| March 14, 2007 - The
number of traffic accidents at more than a dozen high-volume Knoxville
intersections dropped 17 percent last year after the installation
of photo enforcement or "red light" cameras at those locations.
More importantly the number of total angle accidents - often referred
to as "t-bone crashes" - were down 45 percent at those
intersections in 2006 when compared to same period in 2005.
The camera-enforcement system installed pursuant to a contract
with Red Flex Traffic Systems Inc. has also recorded over 62,000
separate instances of motorists running those red lights according
to Knoxville Police Department Statistics.
The camera system became operational in April of 2006 and is currently
operating at 13 different intersections.
"These cameras have cost the taxpayers nothing and have reduced
crashes at the intersections where they have been installed,"
said KPD Chief Sterling Owen IV. "They've made our streets
safer for the citizens who travel on them and have brought an awareness
of driver behavior that we expect will have a long-term impact."

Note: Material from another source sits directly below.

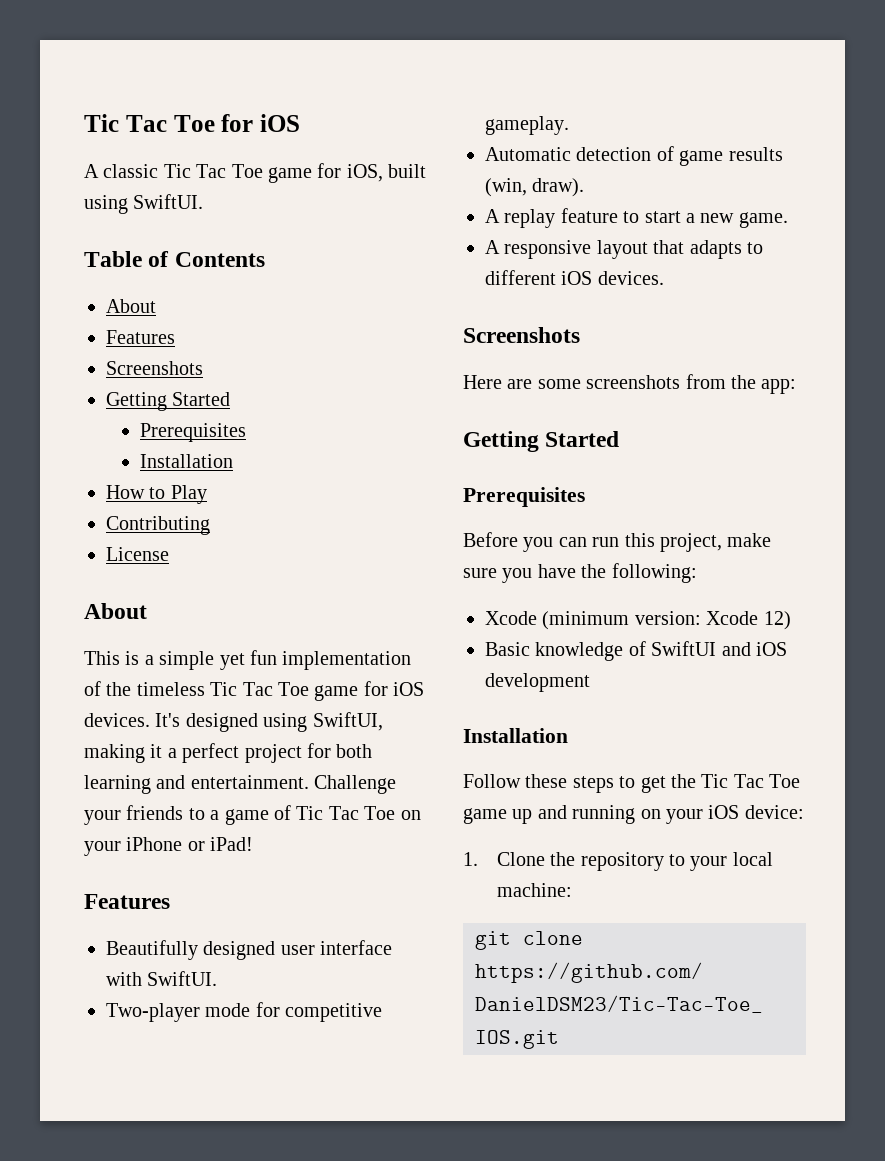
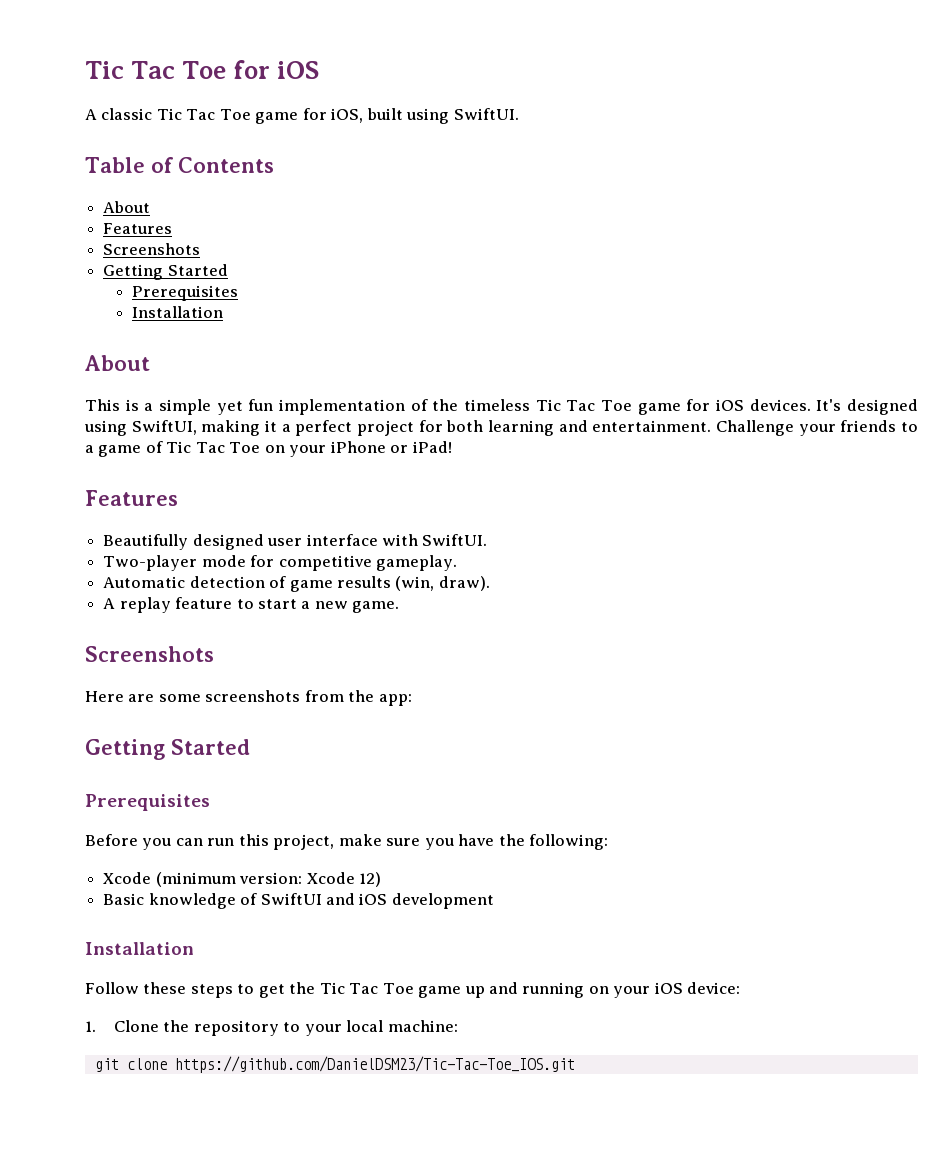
- How to Play
- Contributing
- License
- A responsive layout that adapts to different iOS devices.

The city's camera enforcement program, however, could be affected
by legislation currently pending in the state legislature that would
forbid the city from contracting with a private company to operate
Knoxville currently, by contracting with RedFlex, does not pay
a single penny of taxpayer money to operate or manage the system.
"There is no cost to the taxpayers," said KPD Capt. Gordon
Catlett, the program's manager. "The only people who pay for
this program are the people who violate the law."
Currently we have a program that has a proven track record in public
safety," he added.
Catlett also pointed out that a KPD officer reviews every alleged
traffic violation caught by the cameras and it is that officer,
not anyone with RedFlex, who makes the decision whether or not a
citation should be issued.
The proposed bill would also mandate how long the caution, or yellow
light, signal would be displayed on city traffic signals where such
cameras are being used.
There have been allegations made that the city has reduced the
length of time that the caution, or yellow light, is displayed at
traffic signals where the camera system is in use.
The city's traffic engineering department determines traffic signal
timing based on national standards and the KPD has nothing to do
with the timing.
The city has not changed the timing of any of the signals at the
intersections where the camera systems are located.
The number of rear end crashes at the locations was also down 1
percent in 2006 from the same time period in 2005.